2Quantity of substance
If the underwater sonar is positioned at a shorter distance from the seabed to capture more detailed points, then the point cloud density is improved, but the sensing coverage area is reduced
Solution Approach 1:
The patent segments the sensing task between two different modalities: sonar handles the large-area coverage and coarse structure detection, while optical sensors handle the detailed surface capture in closer regions. This segmentation allows each sensor to operate in its optimal range - sonar at greater distances for coverage and optical sensors at closer distances for density - without requiring a single sensor to compromise between the two objectives.
Solution Approach 2:
The patent adds another dimension to the data by combining three-dimensional sonar point cloud information with two-dimensional optical image information. This multi-dimensional fusion allows the system to achieve both large coverage (from sonar's 3D spatial mapping) and high density (from optical images' detailed surface capture) by leveraging different dimensional strengths of each sensing modality.
3Productivity
If traditional interpolation methods are used to fill missing points, then the processing speed is improved, but the accuracy of depth values deteriorates
Solution Approach 1:
The patent introduces optical image data as an intermediary source to improve depth value accuracy. Instead of relying solely on traditional interpolation methods that only use sonar data, the system uses optical images as a mediator to provide additional depth information. This intermediary data source helps maintain measurement precision while avoiding the need for complex, time-consuming interpolation algorithms.
Solution Approach 2:
The patent creates a composite data structure that combines sonar point cloud information with optical image information. This composite approach integrates two different data types with complementary strengths - the spatial structure from sonar and the detailed surface information from optical sensors - to achieve both processing efficiency and high depth value accuracy without relying on traditional interpolation alone.

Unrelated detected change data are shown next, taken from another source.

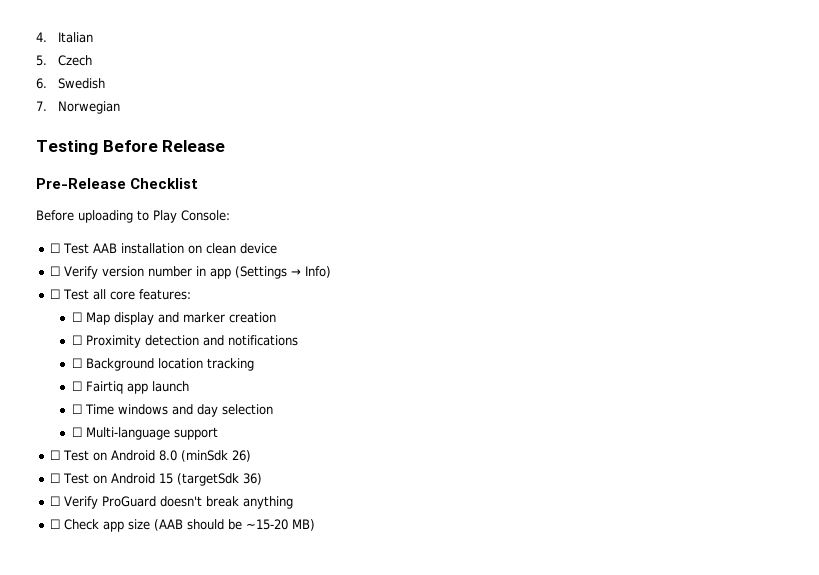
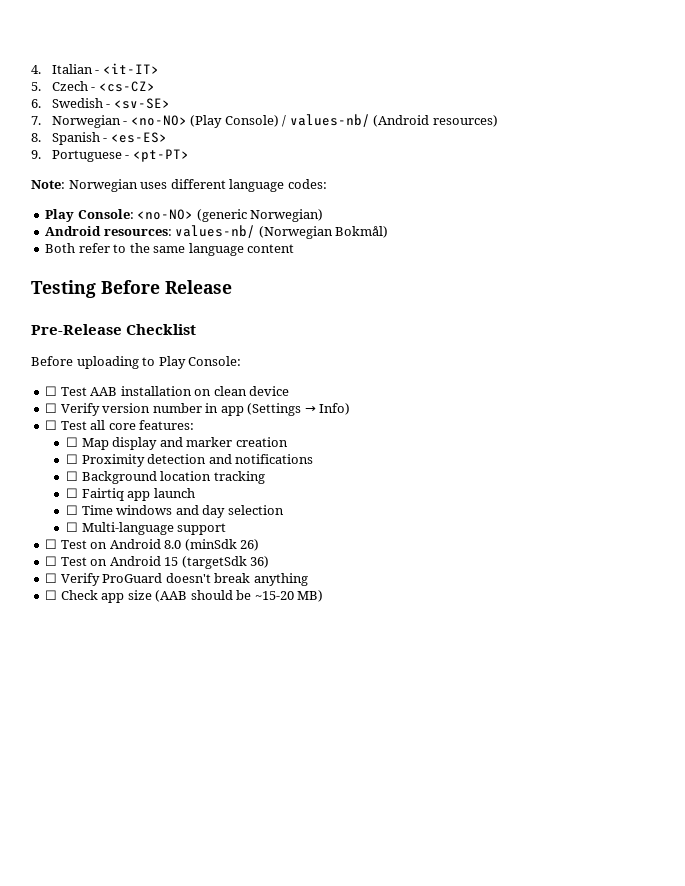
- 4. Italian
+ 4. Italian - <it-IT>
- 5. Czech
+ 5. Czech - <cs-CZ>
- 6. Swedish
+ 6. Swedish - <sv-SE>
- 7. Norwegian
+ 7. Norwegian - <no-NO> (Play Console) / values-nb/ (Android resources)
+ 8. Spanish - <es-ES>
+ 9. Portuguese - <pt-PT>
+ Note: Norwegian uses different language codes:
+ Play Console: <no-NO> (generic Norwegian)
+ Android resources: values-nb/ (Norwegian Bokmål)
+ Both refer to the same language content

Applied Scientific Principles
This section explains which scientific principles are used to turn an abstract innovation direction into a practical engineering solution.

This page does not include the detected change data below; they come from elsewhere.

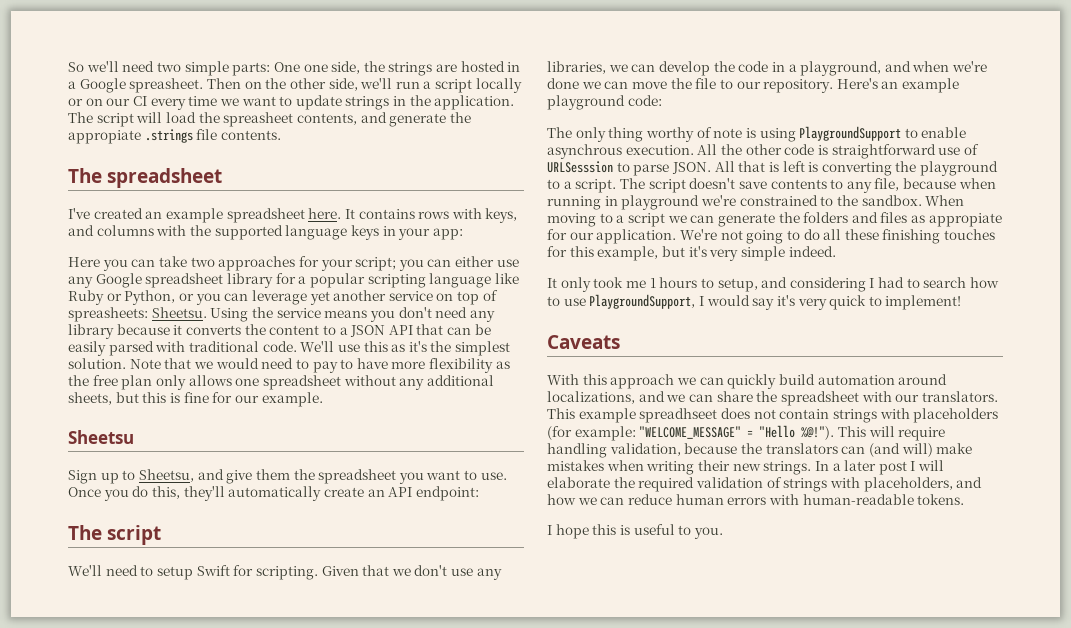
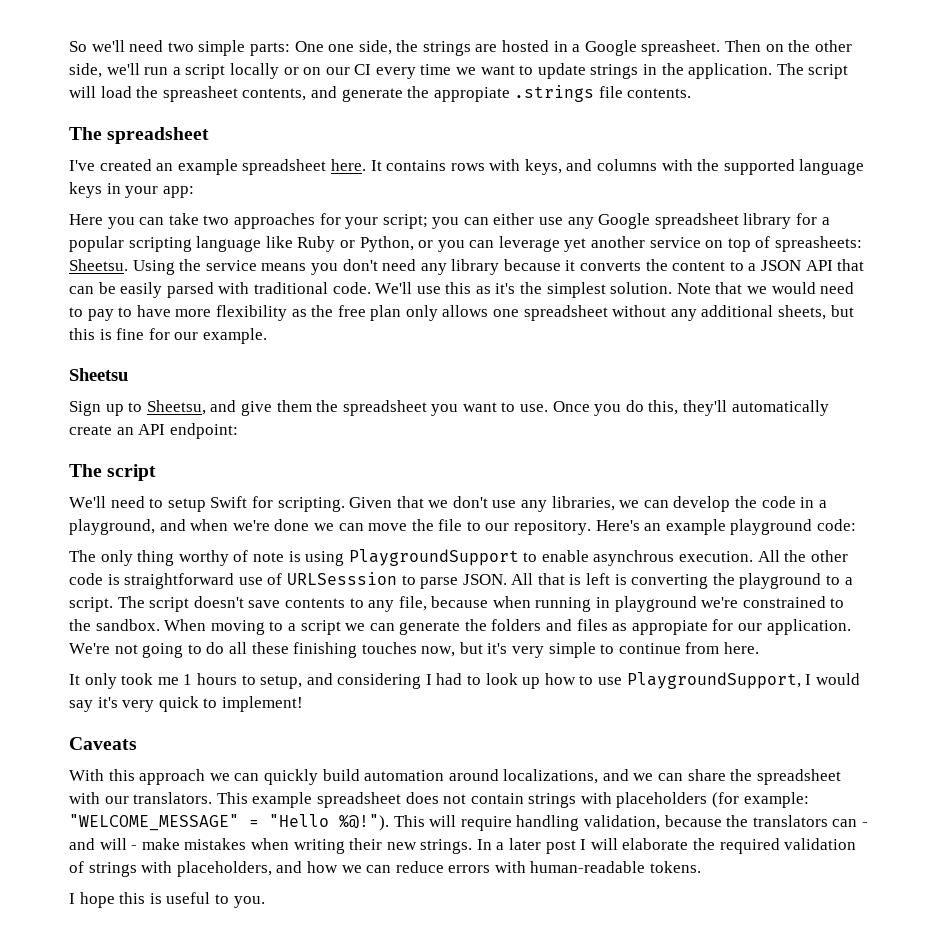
- We're not going to do all these finishing touches for this example, but it's very simple indeed.
+ We're not going to do all these finishing touches now, but it's very simple to continue from here.
- It only took me 1 hours to setup, and considering I had to search how to use PlaygroundSupport, I would say it's very quick to implement!
+ It only took me 1 hours to setup, and considering I had to look up how to use PlaygroundSupport, I would say it's very quick to implement!
- This example spreadhseet does not contain strings with placeholders (for example: "WELCOME_MESSAGE" = "Hello %@!").
+ This example spreadsheet does not contain strings with placeholders (for example: "WELCOME_MESSAGE" = "Hello %@!").
- This will require handling validation, because the translators can (and will) make mistakes when writing their new strings.
+ This will require handling validation, because the translators can - and will - make mistakes when writing their new strings.
- In a later post I will elaborate the required validation of strings with placeholders, and how we can reduce human errors with human-readable tokens.
+ In a later post I will elaborate the required validation of strings with placeholders, and how we can reduce errors with human-readable tokens.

Function Achieved in This Case
The system effectively addresses the issue of incomplete point clouds by interpolating missing depth values and calibrating them using image data, resulting in more comprehensive and accurate representations of underwater environments.
Implementation Method 1
In a case that an underwater sonar is used to obtain point clouds
Data Source
AI summary
The present invention proposes a method for sensing underwater point cloud. The method includes: acquiring point cloud information through an underwater sonar array, where the point cloud information contains multiple points; rearranging these points into a matrix which includes the aforementioned points and multiple missing points; and for each missing point, interpolating its depth value based on the depth values of several neighboring points.